GOAL OF THE EXERCISE =>
Lines where the string "none" appears are to be copied from the entries below.

[DATA RECORDS Boundary: Start]

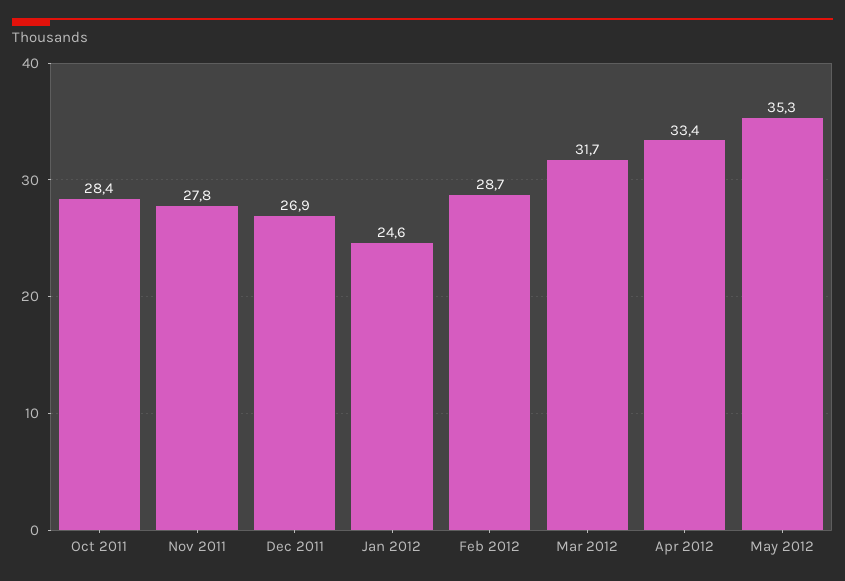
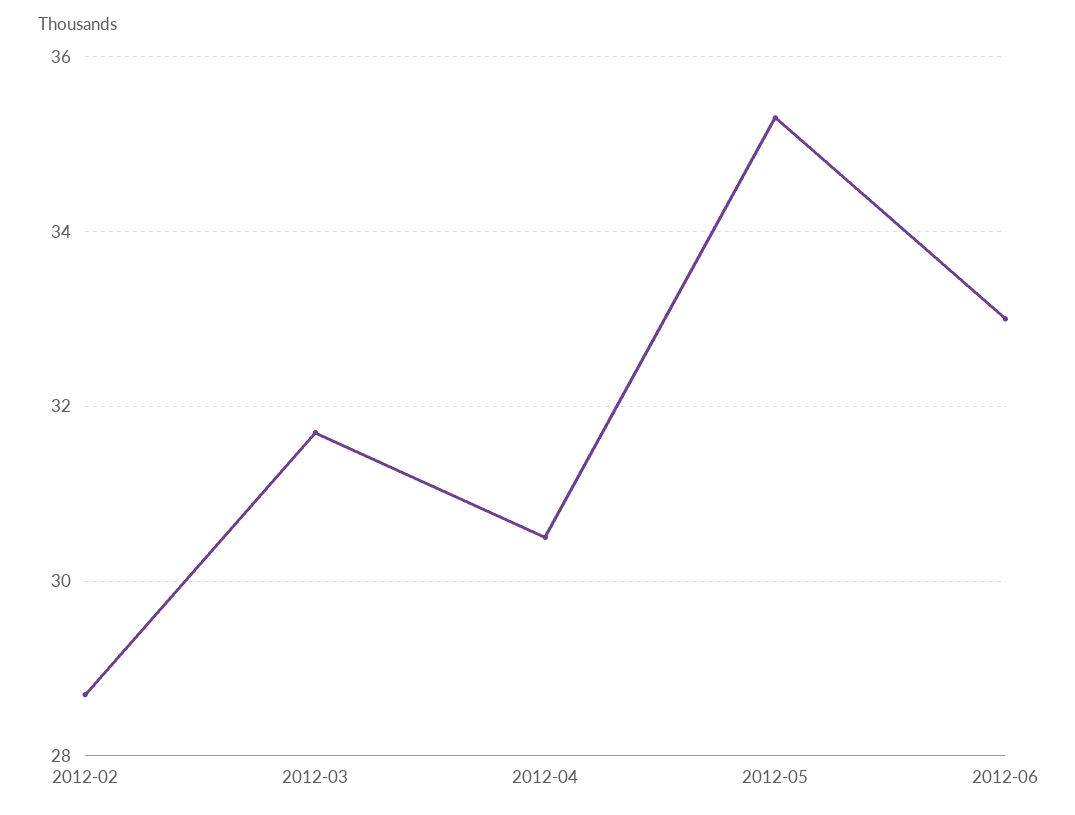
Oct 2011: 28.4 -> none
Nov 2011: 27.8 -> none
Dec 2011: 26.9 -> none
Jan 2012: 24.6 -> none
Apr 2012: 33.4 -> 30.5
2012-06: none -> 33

[DATA RECORDS Boundary: End]

FINAL ANSWER =>
Oct 2011: 28.4 -> none
Nov 2011: 27.8 -> none
Dec 2011: 26.9 -> none
Jan 2012: 24.6 -> none
2012-06: none -> 33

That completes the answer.